Pixlr has a strange empty toolbar space, which looks like a bug. However, the interface functions smoothly, even under heavy load. There are sufficient tools available for playing around, and the best part is the ease at which users can resize and crop images. There is a simple slider for changing image sizes, which is something that Photoshop can learn from Pixlr. While the toolbox is not as versatile and for that matter, fun, as Sumopaint, Pixlr is much better designed and does not buckle under the load of multiple large images being loaded at once, and portions being cut and pasted from one image to another.

Saving Files

Once you are logged in, Phoenix has an option to backup the state of the progress as it isSplashup hanging while saving, every now and then. You will have to export the files to the disk though, and not too many formats are supported (see table). Splashup is most likely to hang just when you choose to save the file to the disk, and this is so incredibly predictable that it is surprising.

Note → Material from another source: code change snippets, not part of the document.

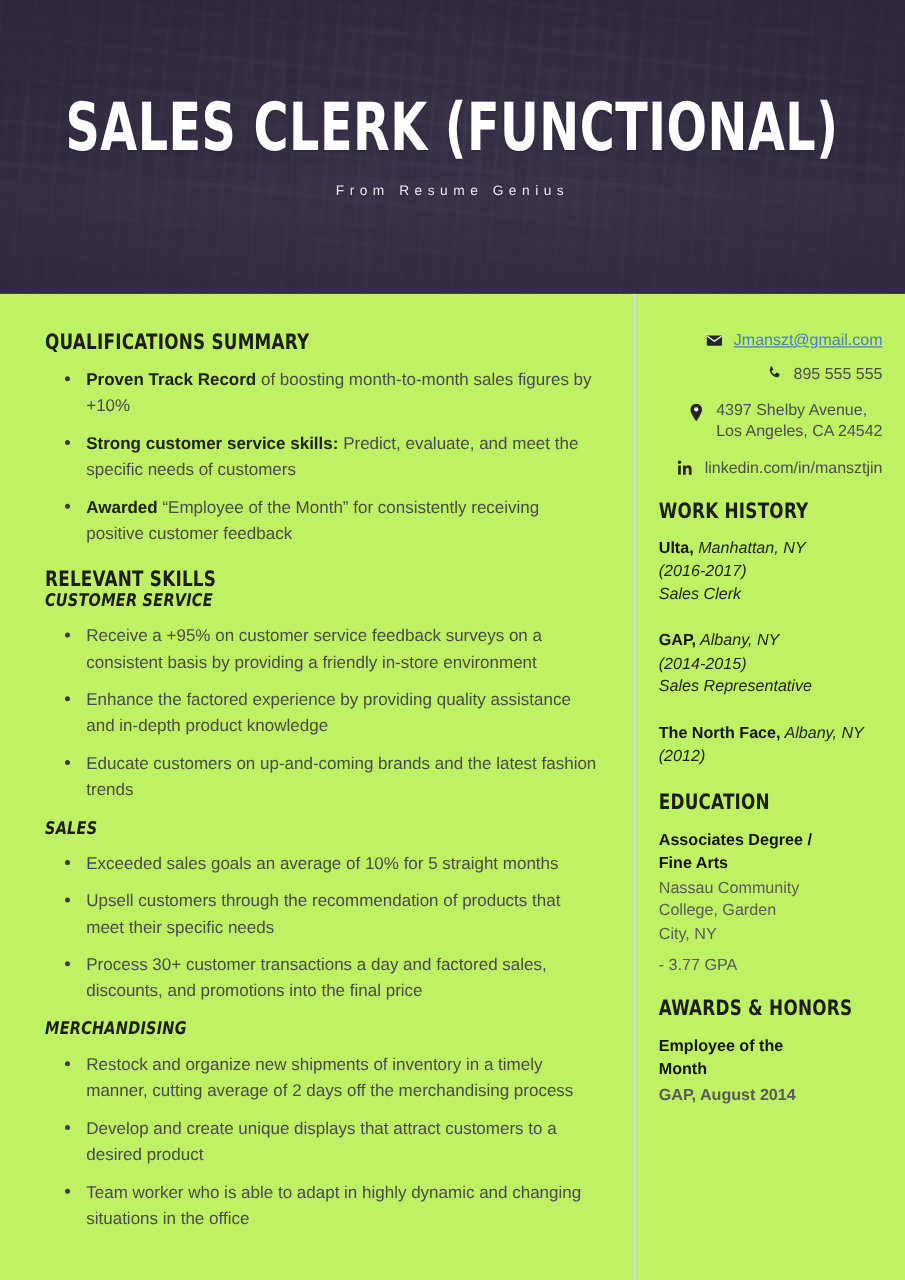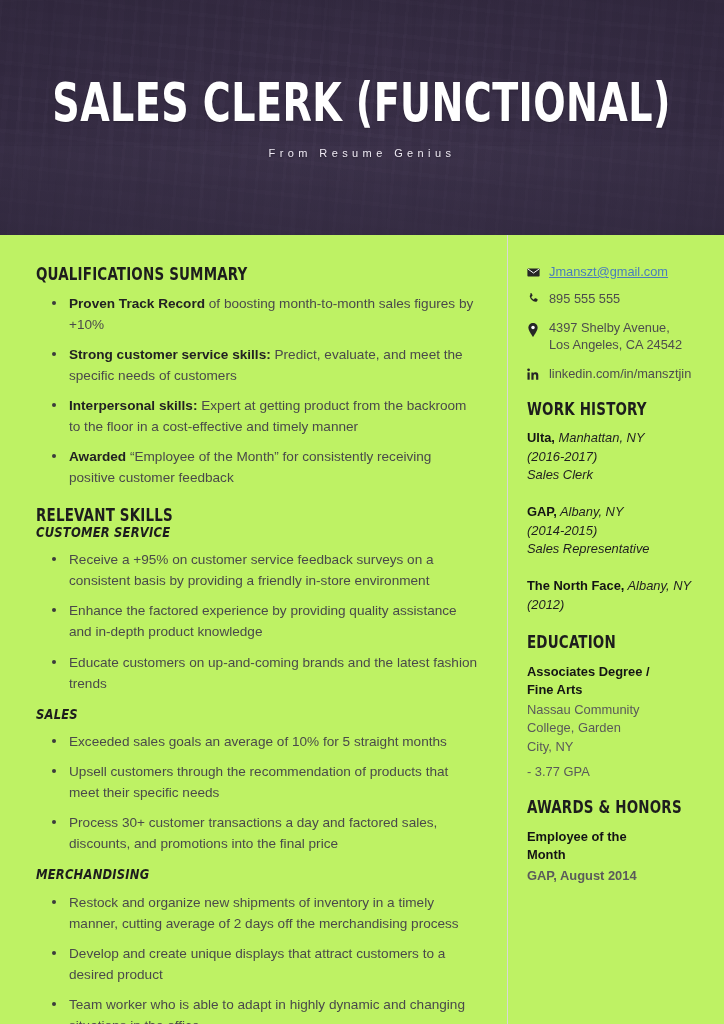--- a/index.html
+++ b/index.html
@@ -194,20 +194,21 @@
   .block-gap   { margin-top: 18px; }
   .block-gap-s { margin-top: 13px; }
 
   
   .contact-list { margin-bottom: 4px; }
 
   .contact-row {
     display: flex;
     align-items: flex-start;
     margin-bottom: 11px;
+    justify-content: flex-end;
   }
   .contact-icon {
     flex: 0 0 22px;
     width: 22px;
     padding-top: 2px;
     color: #262626;
     display: flex;
     align-items: flex-start;
   }
   .contact-icon svg { display: block; }
@@ -281,21 +282,20 @@
 
   <div class="columns">
 
     <div class="col-main">
 
       <section>
         <h2 class="section-title">QUALIFICATIONS SUMMARY</h2>
         <ul class="bullets">
           <li><b>Proven Track Record</b><span> of boosting month-to-month sales figures by +10%</span></li>
           <li><b>Strong customer service skills:</b><span> Predict, evaluate, and meet the specific needs of customers</span></li>
-          <li><b>Interpersonal skills:</b><span> Expert at getting product from the backroom to the floor in a cost-effective and timely manner</span></li>
           <li><b>Awarded</b><span> “Employee of the Month” for consistently receiving positive customer feedback</span></li>
         </ul>
       </section>
 
       <section class="block-gap">
         <h2 class="section-title">RELEVANT SKILLS</h2>
 
         <h3 class="sub-title">CUSTOMER SERVICE</h3>
         <ul class="bullets">
           <li>Receive a +95% on customer service feedback surveys on a consistent basis by providing a friendly in-store environment</li>

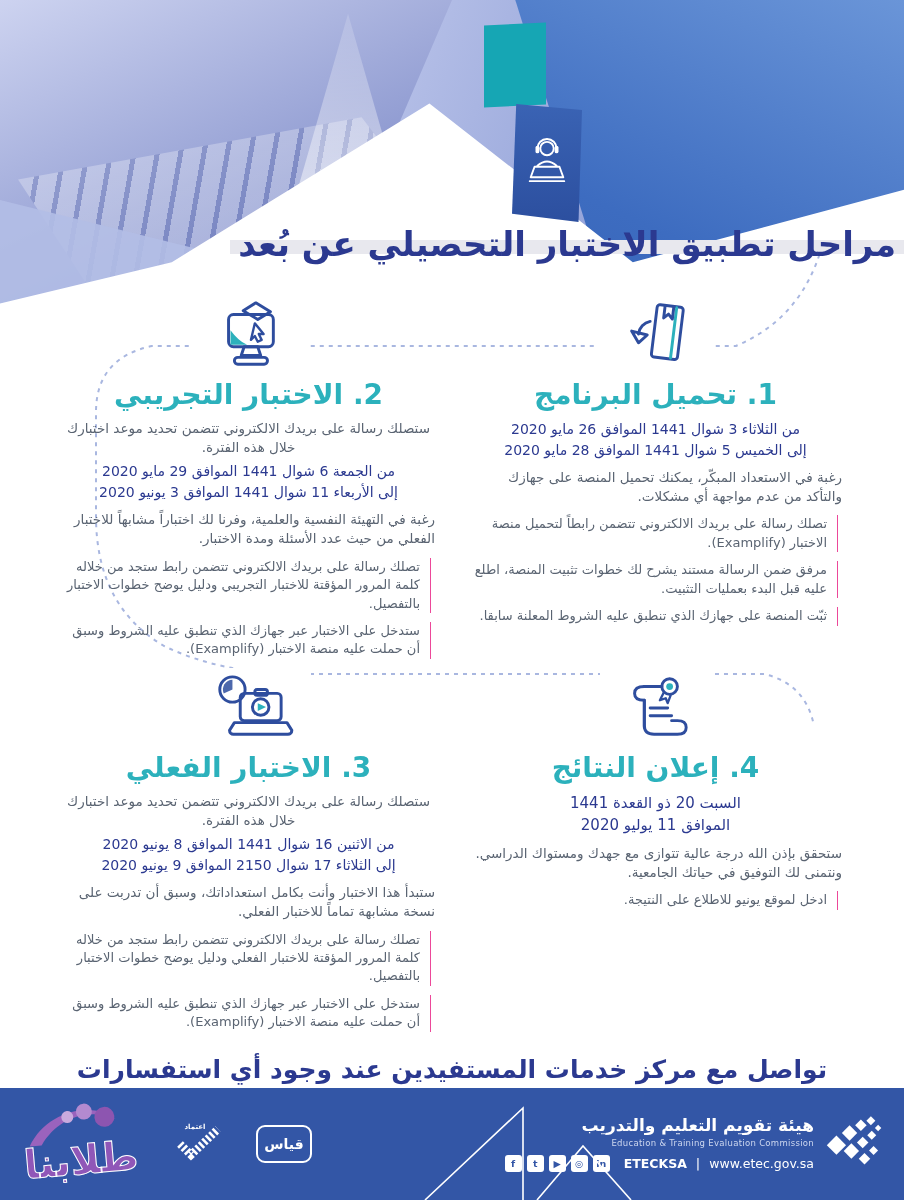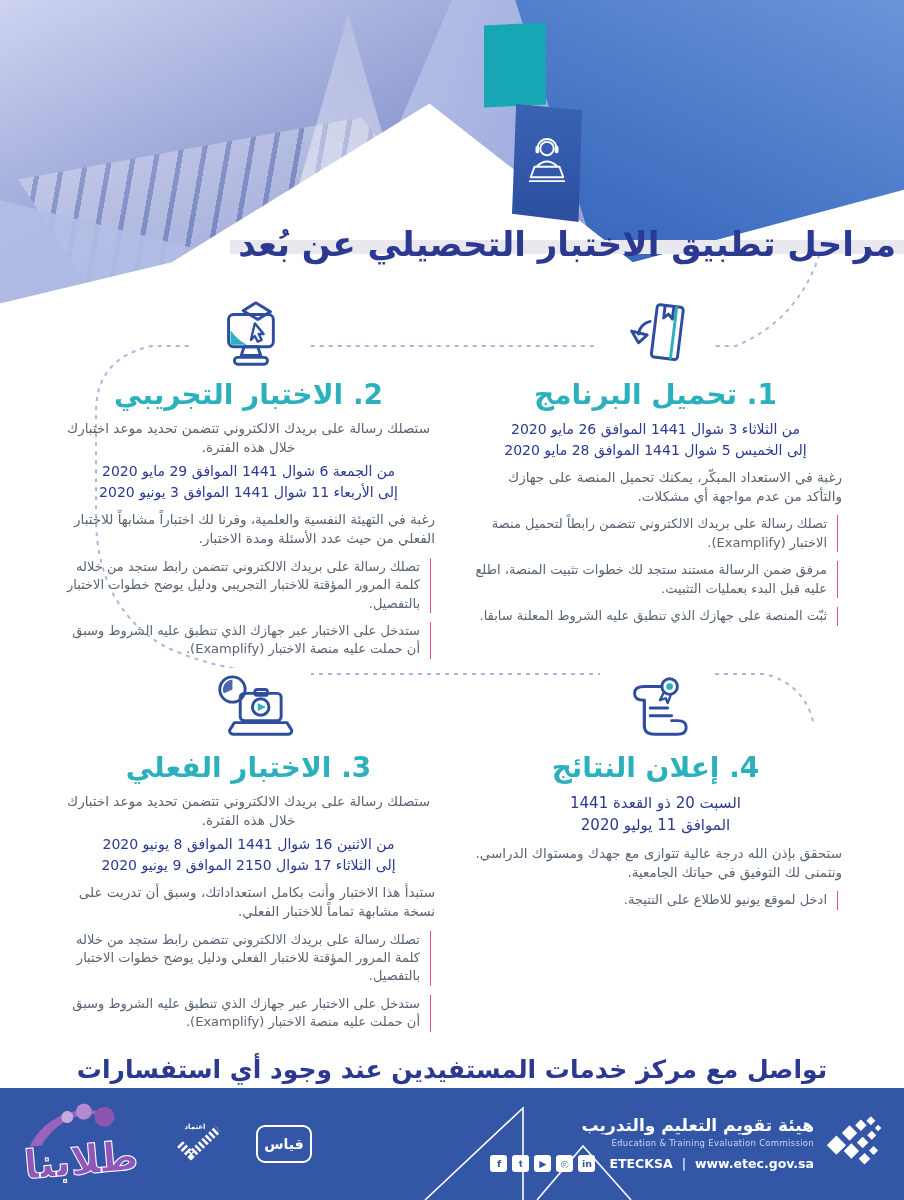--- a/index.html
+++ b/index.html
@@ -54,21 +54,21 @@
     display:flex;align-items:center;justify-content:space-between;padding:0 20px;z-index:4;}
   .triangles{position:absolute;left:385px;bottom:0;pointer-events:none;}
   .etec-block{display:flex;align-items:flex-end;gap:12px;}
   .org-ar{color:#fff;font-size:17px;font-weight:bold;line-height:1.15;}
   .org-en{color:#cdd7ef;font-size:8.5px;letter-spacing:.3px;margin-top:2px;}
   .social-row{direction:ltr;display:flex;align-items:center;gap:5px;margin-top:7px;}
   .sicon{width:17px;height:17px;background:#fff;color:#3356a6;border-radius:3px;
     font-size:9.5px;font-weight:bold;display:flex;align-items:center;justify-content:center;}
   .handle{color:#fff;font-size:12.5px;font-weight:bold;margin-left:9px;}
   .sep{color:#fff;font-size:13px;margin:0 4px;}
-  .url{color:#fff;font-size:12.5px;font-weight:bold;}
+  .url{color:#fff;font-size:12.5px;font-weight:normal;}
   .partners{display:flex;align-items:center;gap:26px;}
   .qiyas{border:2px solid #fff;border-radius:9px;width:52px;height:34px;color:#fff;
     display:flex;align-items:center;justify-content:center;font-weight:bold;font-size:14px;}
   .tolabona{line-height:0;}
 </style>
 </head>
 <body>
 
 <div class="hero">
   <div class="layer laptop-dark"></div>
@@ -113,21 +113,21 @@
         <path d="M17 34 l7 12 l9 -8 z"></path>
       </svg>
     </span>
     <h2 class="heading">1. تحميل البرنامج</h2>
     <div class="dates">
       <div>من الثلاثاء 3 شوال 1441 الموافق 26 مايو 2020</div>
       <div>إلى الخميس 5 شوال 1441 الموافق 28 مايو 2020</div>
     </div>
     <p class="body-text">رغبة في الاستعداد المبكّر، يمكنك تحميل المنصة على جهازك والتأكد من عدم مواجهة أي مشكلات.</p>
     <div class="bullet">تصلك رسالة على بريدك الالكتروني تتضمن رابطاً لتحميل منصة الاختبار (Examplify).</div>
-    <div class="bullet">مرفق ضمن الرسالة مستند ستجد لك خطوات تثبيت المنصة، اطلع عليه قبل البدء بعمليات التثبيت.</div>
+    <div class="bullet">مرفق ضمن الرسالة مستند يشرح لك خطوات تثبيت المنصة، اطلع عليه قبل البدء بعمليات التثبيت.</div>
     <div class="bullet">ثبّت المنصة على جهازك الذي تنطبق عليه الشروط المعلنة سابقا.</div>
   </div>
 
   <div class="section s2">
     <span class="icon-wrap">
       <svg width="84" height="74" viewBox="0 0 84 76" fill="none" stroke="#2e4d9e" stroke-width="3" stroke-linejoin="round" stroke-linecap="round">
         <path d="M36 13 l13 -8 l15 9 l-13 8 z"></path>
         <rect x="21" y="17" width="46" height="33" rx="5"></rect>
         <path d="M23 48 L23 33 Q31 44 40 48 Z" fill="#2cb1bc" stroke="none"></path>
         <path d="M48 26 l9 11 h-5 l3 6 l-4 2 l-3 -6 l-4 4 z" stroke-width="2.4"></path>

Splashup does let you save to other web 2.0 sites though, and this works pretty smoothly. You can save to Photobucket, Picasa, Flickr and Facebook, which makes this a convenient option for making macros. Sumopaint lets you save to the Sumopaint account, or your hard drive. Image editors know that when a lot of layers are being used, the image editing application is likely to develop bugs and crash. This is not any different for online editing applications, which also buckle under a lot of load. This happens to Pixlr as well, but the interface itself did not develop glitches, no matter how much we pushed it. The selection tools disappear, any action becomes painfully slow, but a unique saving option by Pixlr saves the day. Pixlr let's you save any image that you are working on in a Pixlr specific format, on your hard disk instead of a location on the internet. So not only can you work on the same image across sessions, you can also rescue your work in case the browser crashes. Pity it does not have an option that automatically saves the latest version on the hard disk. Refer to the file types table for the saving options.


The Verdict

We used a lot of high-resolution stock images, a few google image searches, and pulled them all together in one file. Then we cut elements from across these images, and put them in one file. Pixlr stands out as the best by far, because of the ease of use, and how little it struggles despite heavy loads. This is surprising functionality for an online image editor. On a 1mbps line, it did not feel like working on an application not installed on the system at all. This is a striking contrast to the image load times in the other editors. This is what we managed to do on Pixlr:

If you need to start from scratch, and paint all the way, use Sumopaint. If you want to composite images, and backup your work on your memory, use Pixlr. For basic effects and saving to social networking and image hosting sites, use Splashup. Aviary Phoenix is not that great, but Aviary Raven is great for vector image editing.